What to produce: Only those lines in the data below from the line containing "[345,244,485,259] [68,268,122,281] of" through the line containing "[549,232,675,246] unobserved.In ->", both included, should be restated word for word.

Provided records:
================
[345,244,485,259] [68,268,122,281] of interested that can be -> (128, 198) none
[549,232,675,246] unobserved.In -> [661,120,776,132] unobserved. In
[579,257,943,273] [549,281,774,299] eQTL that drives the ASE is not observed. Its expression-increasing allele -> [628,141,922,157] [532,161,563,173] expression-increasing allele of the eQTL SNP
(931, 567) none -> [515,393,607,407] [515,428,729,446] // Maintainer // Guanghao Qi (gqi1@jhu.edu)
================
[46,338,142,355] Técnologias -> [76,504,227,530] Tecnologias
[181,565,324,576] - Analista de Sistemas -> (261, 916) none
================
Written solution:
[345,244,485,259] [68,268,122,281] of interested that can be -> (128, 198) none
[549,232,675,246] unobserved.In -> [661,120,776,132] unobserved. In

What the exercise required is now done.